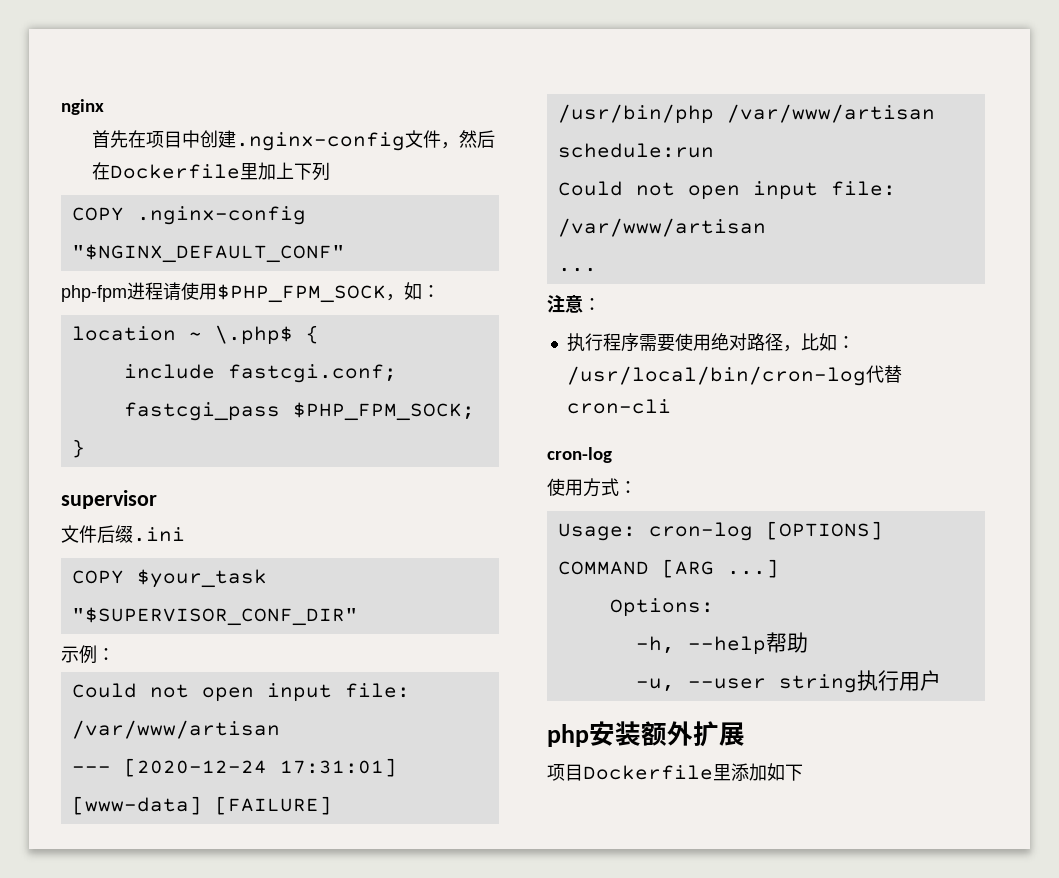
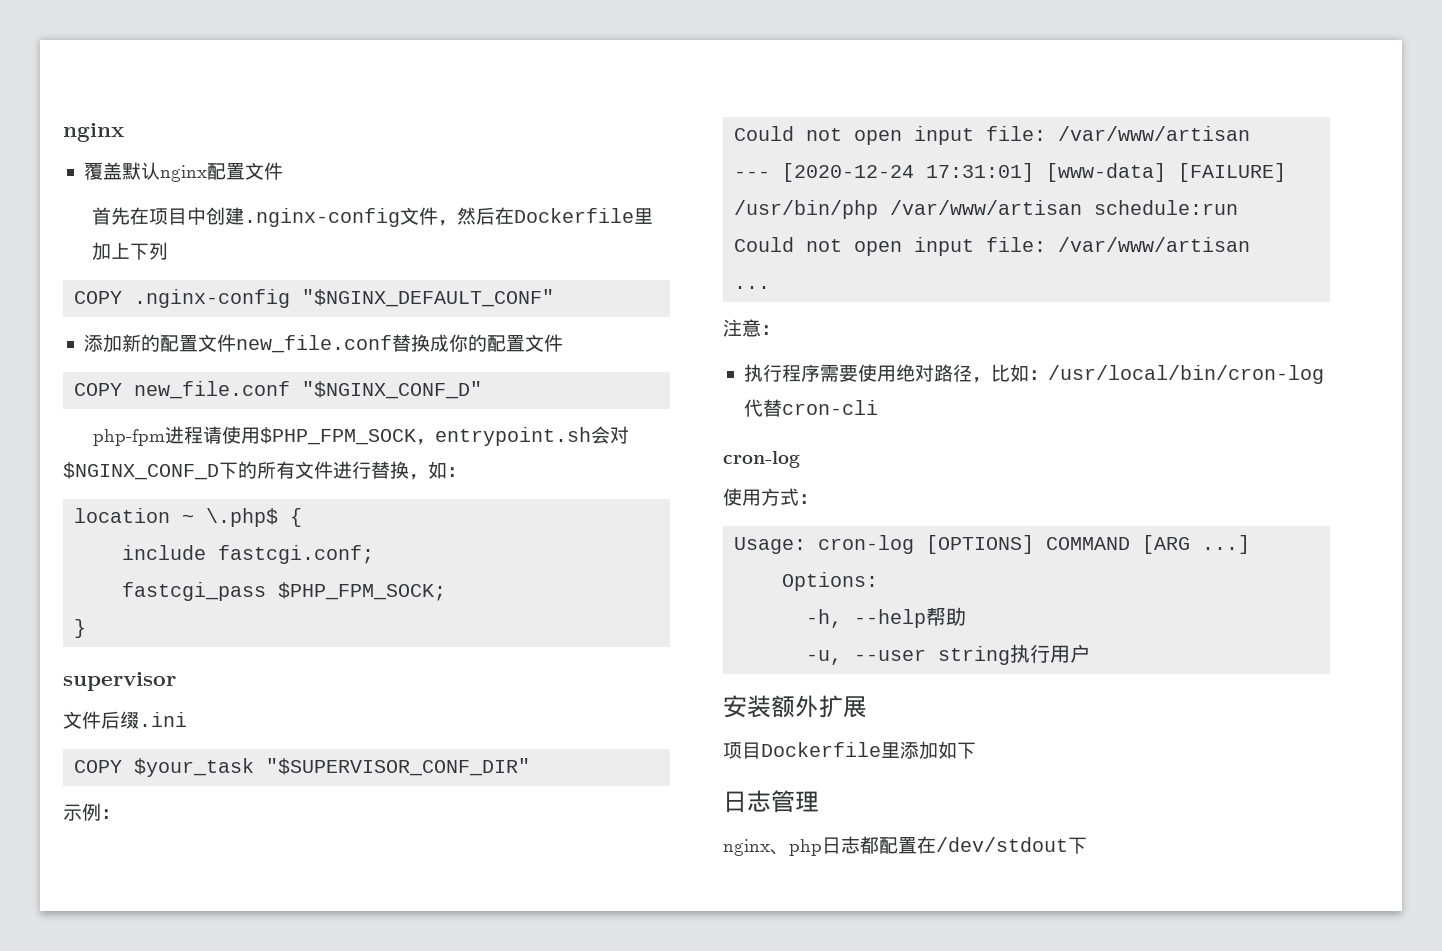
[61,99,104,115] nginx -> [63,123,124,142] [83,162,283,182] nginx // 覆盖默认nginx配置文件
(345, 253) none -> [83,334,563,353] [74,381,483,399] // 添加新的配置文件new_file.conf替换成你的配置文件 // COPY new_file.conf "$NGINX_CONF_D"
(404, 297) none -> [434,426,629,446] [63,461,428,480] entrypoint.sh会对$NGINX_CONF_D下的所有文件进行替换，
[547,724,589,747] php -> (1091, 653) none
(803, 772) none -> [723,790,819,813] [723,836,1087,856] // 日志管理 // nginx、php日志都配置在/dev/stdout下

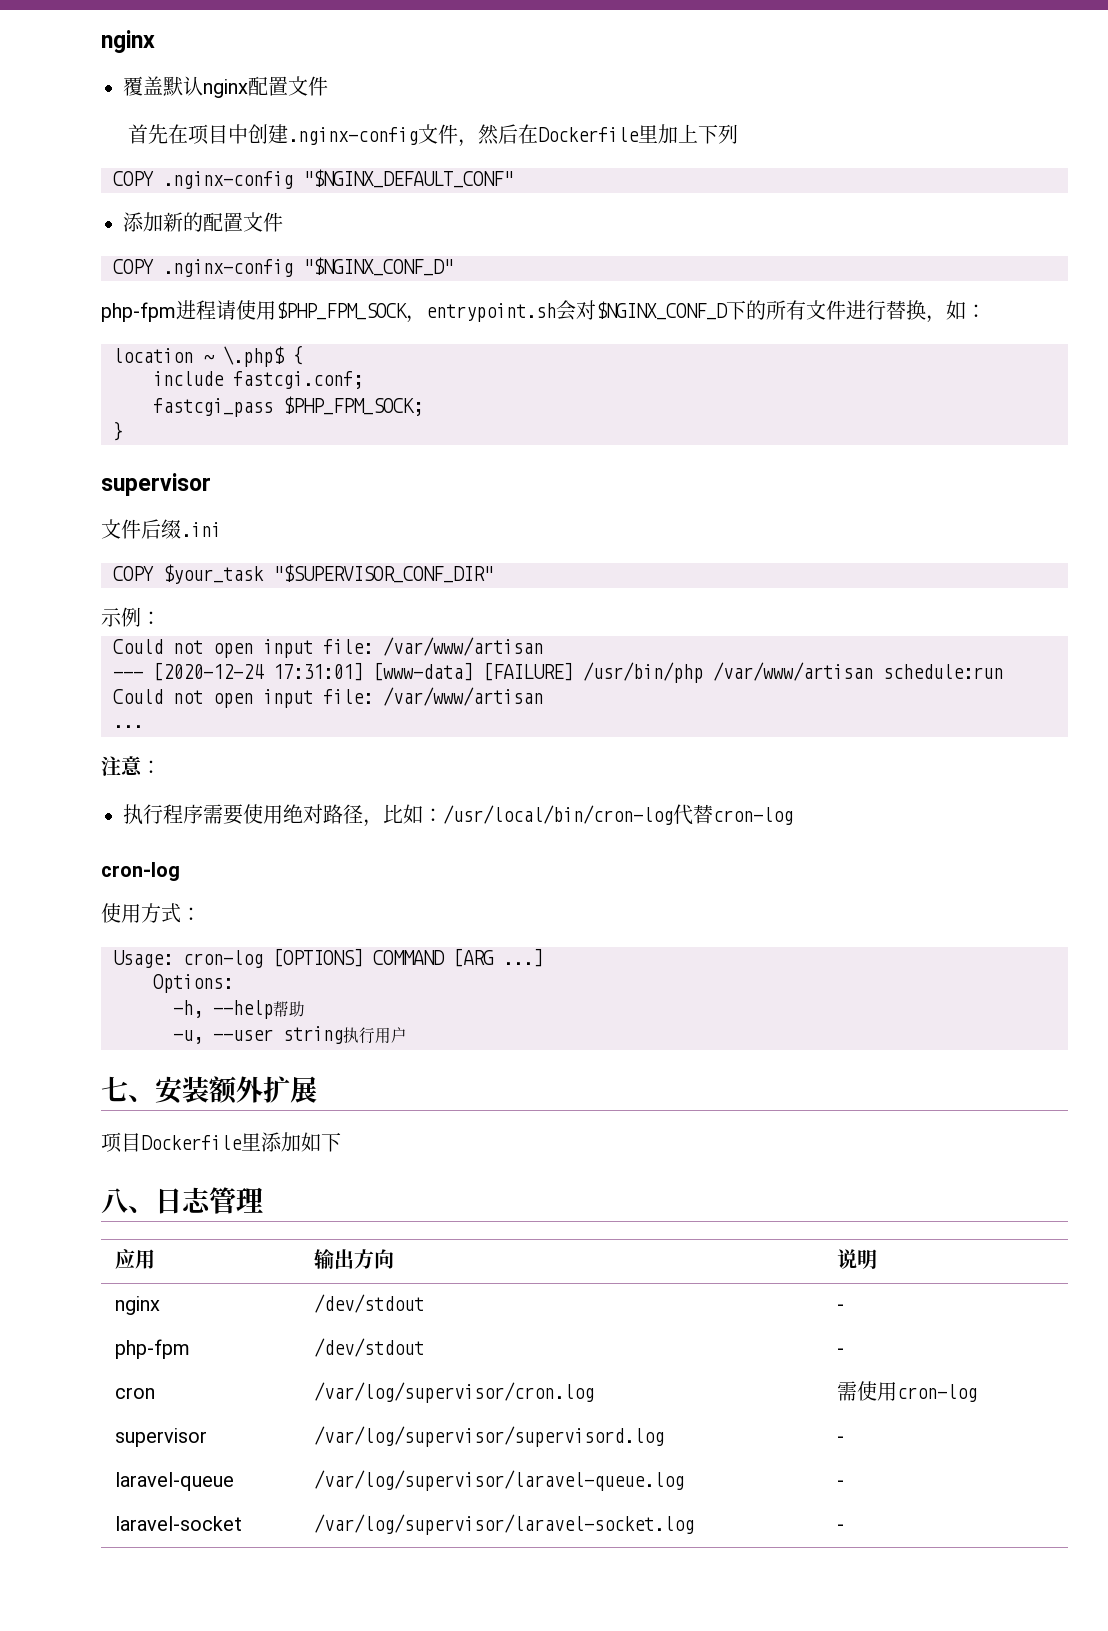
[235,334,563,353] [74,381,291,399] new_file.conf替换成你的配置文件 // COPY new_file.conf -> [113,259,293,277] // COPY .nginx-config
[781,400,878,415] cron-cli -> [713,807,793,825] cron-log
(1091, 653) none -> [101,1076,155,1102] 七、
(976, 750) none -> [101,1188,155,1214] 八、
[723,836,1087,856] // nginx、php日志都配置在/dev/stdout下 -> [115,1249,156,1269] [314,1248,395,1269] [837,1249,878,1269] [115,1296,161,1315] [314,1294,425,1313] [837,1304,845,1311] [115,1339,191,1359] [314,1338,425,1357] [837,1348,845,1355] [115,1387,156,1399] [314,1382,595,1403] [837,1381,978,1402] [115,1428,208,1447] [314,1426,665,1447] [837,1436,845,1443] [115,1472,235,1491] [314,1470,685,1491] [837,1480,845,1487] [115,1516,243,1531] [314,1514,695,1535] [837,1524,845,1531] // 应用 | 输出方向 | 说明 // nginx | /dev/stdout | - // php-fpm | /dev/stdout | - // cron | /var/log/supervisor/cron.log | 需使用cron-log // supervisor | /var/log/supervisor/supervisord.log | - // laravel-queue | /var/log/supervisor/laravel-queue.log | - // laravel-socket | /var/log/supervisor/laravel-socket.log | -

--

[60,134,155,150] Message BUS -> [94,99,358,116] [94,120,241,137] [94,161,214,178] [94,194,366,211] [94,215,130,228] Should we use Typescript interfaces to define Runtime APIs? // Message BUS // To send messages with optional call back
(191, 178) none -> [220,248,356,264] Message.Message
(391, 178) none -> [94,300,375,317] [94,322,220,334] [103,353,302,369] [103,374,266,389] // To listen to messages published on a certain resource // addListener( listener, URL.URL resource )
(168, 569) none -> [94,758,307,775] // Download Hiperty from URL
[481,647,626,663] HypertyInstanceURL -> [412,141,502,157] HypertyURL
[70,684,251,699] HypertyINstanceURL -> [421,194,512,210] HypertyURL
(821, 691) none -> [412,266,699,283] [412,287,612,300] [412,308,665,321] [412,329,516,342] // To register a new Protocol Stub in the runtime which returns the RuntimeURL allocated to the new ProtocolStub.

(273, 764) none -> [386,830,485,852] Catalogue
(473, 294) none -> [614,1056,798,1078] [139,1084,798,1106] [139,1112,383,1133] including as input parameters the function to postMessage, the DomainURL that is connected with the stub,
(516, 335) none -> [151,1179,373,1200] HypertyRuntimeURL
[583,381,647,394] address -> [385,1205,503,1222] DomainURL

● Task objective
Set down only the lines above that fall between the line holding "(273, 764) none" and the line holding "[583,381,647,394] address ->", inclusive, keeping each exact.

● Task solution
(273, 764) none -> [386,830,485,852] Catalogue
(473, 294) none -> [614,1056,798,1078] [139,1084,798,1106] [139,1112,383,1133] including as input parameters the function to postMessage, the DomainURL that is connected with the stub,
(516, 335) none -> [151,1179,373,1200] HypertyRuntimeURL
[583,381,647,394] address -> [385,1205,503,1222] DomainURL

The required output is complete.